Mr Speaker — I thank you for the honour of visiting with you for what I can assure you will be a relatively brief visit solely for the purpose of presenting the second reading of the Appropriation Bill.
After 16 very long years the people of South Australia on March 17 overwhelmingly elected a new Premier and a new government pledged to implement a comprehensive reform agenda based on new priorities, projects and programmes.
This budget unashamedly is directed towards this reform agenda to create jobs, lower costs for struggling families and provide better services for all South Australians.
This budget will clean up Labor’s financial mess, keep our election promises and establish a strong
foundation for our state’s future.
Some governments in the past — both State and Federal Labor and Liberal — have used the discovery of a financial mess or a financial ‘black hole’ as an excuse not to keep their election promises.
This government will not use the discovery of the extent of Labor’s financial mess as an excuse not to keep our election promises.
This government’s reform agenda reflected in this budget will help create jobs by lowering the cost of doing business for all businesses in the state rather than relying on politicians and public servants trying to ‘pick winners’ giving handouts to a small number of lucky businesses.
This budget will reduce the cost of living for struggling families by cutting waste and taxes and charges rather than relying on trying to introduce a new tax every budget such as a bank tax, car park tax or new betting and foreign investor taxes.
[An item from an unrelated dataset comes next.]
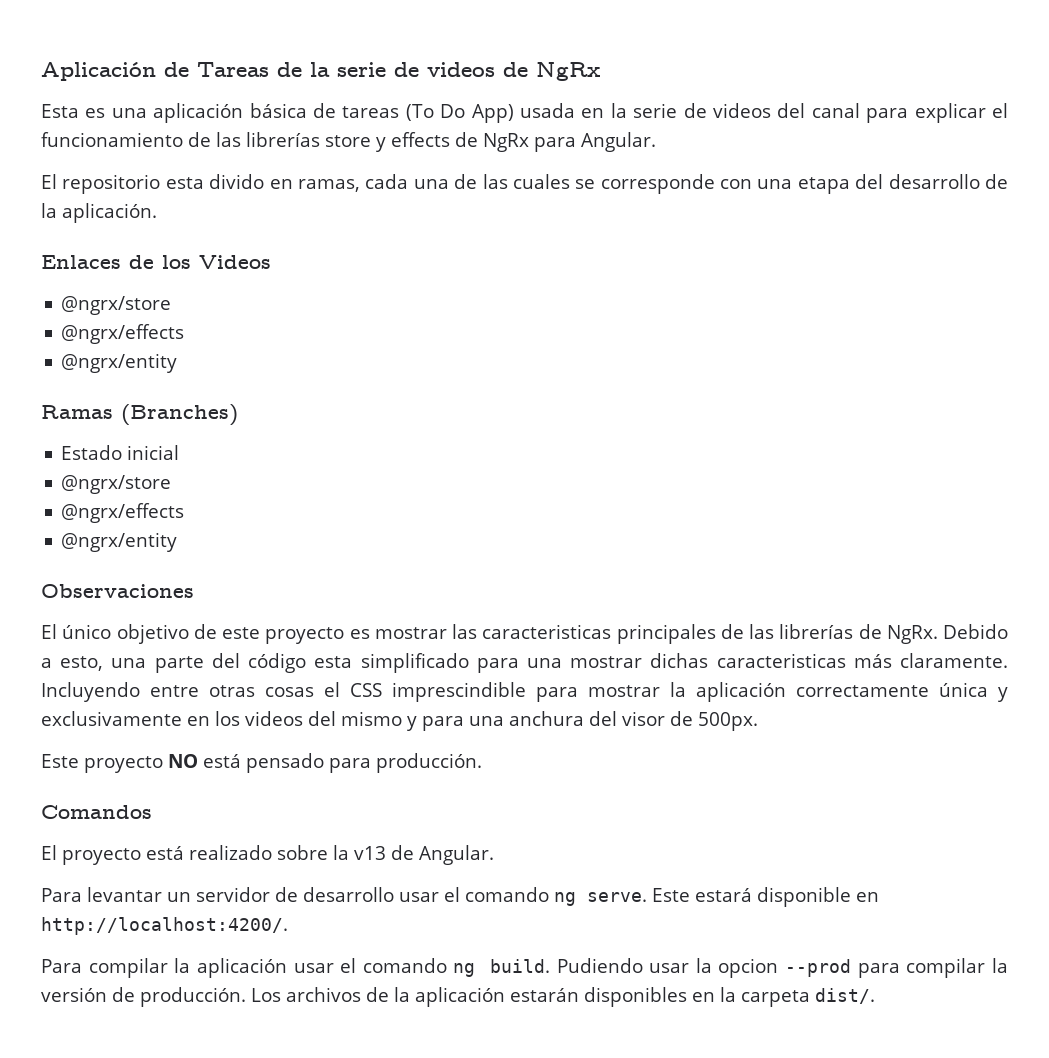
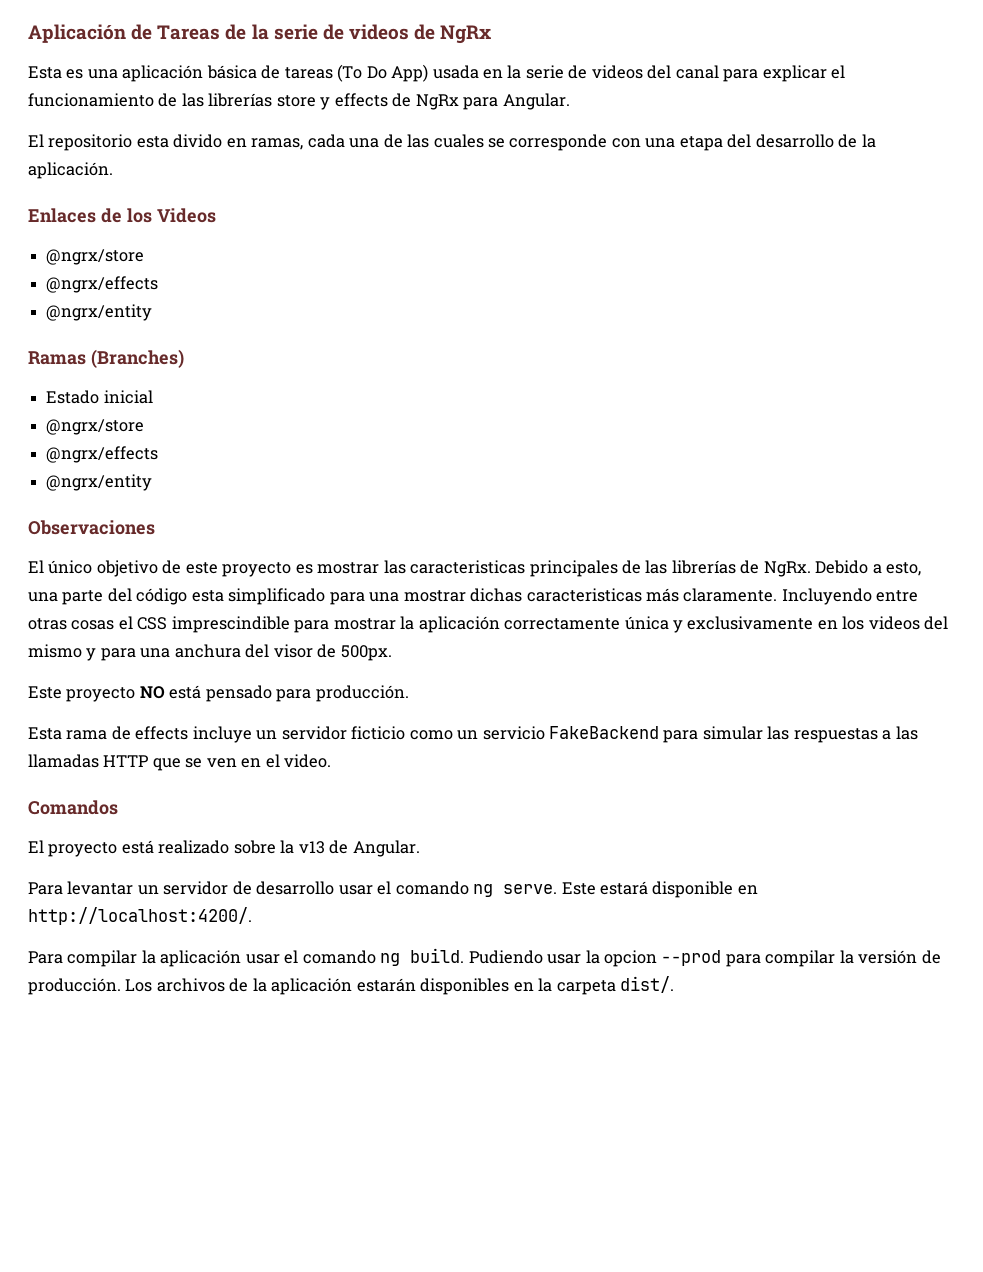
+ Esta rama de effects incluye un servidor ficticio como un servicio FakeBackend para simular las respuestas a las llamadas HTTP que se ven en el video.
This budget will seek to provide better services by placing as much emphasis on productivity, outcomes and outputs rather than just relying on inputs and how much we spend on a service.
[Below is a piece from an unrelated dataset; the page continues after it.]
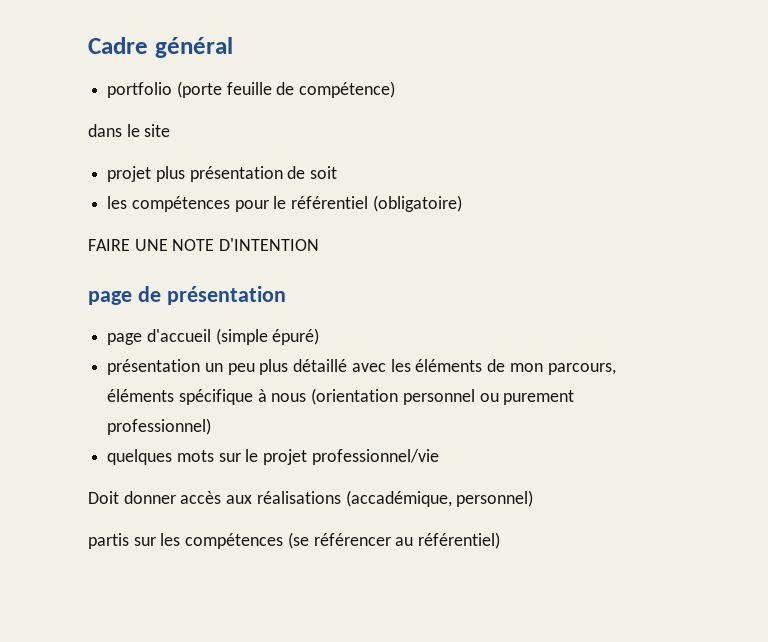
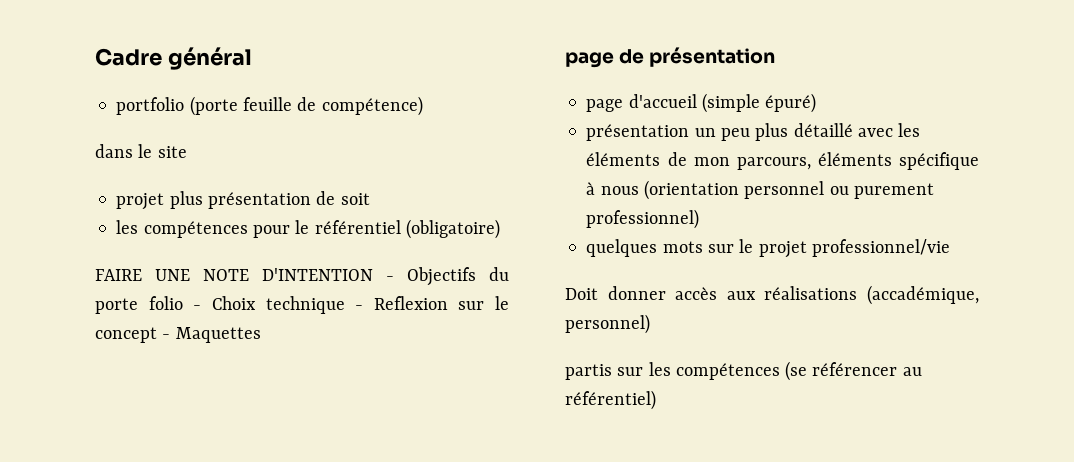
- FAIRE UNE NOTE D'INTENTION
+ FAIRE UNE NOTE D'INTENTION - Objectifs du porte folio - Choix technique - Reflexion sur le concept - Maquettes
This budget will acknowledge the critical importance of regional South Australia rather than thinking the boundaries of our state end at the Tollgate and Elizabeth.
After 16 years this budget will be a clear break from the past with new priorities, projects and programmes which will mean that some of the priorities, projects and programmes of the former Labor government will have to be cut or stopped.
Mr Speaker the incoming government briefing folder prepared for the government by Treasury made it clear there were very significant problems with the budget.
Budget blowouts, massive overspending, negligence, financial incompetence and deception including a hidden contractual option to privatise the Motor Vehicles Registry. A former government which had all the financial discipline of footballers on an end of season footy trip. A former Treasurer who spent $2.7 million out of a slush fund in the months leading up to the election on a series of projects with a priority of assisting Labor Members and candidates.
Mr Speaker reading this briefing folder was like the financial equivalent of reading a script for an episode of Breaking Bad — mayhem, deception and one atrocity after another.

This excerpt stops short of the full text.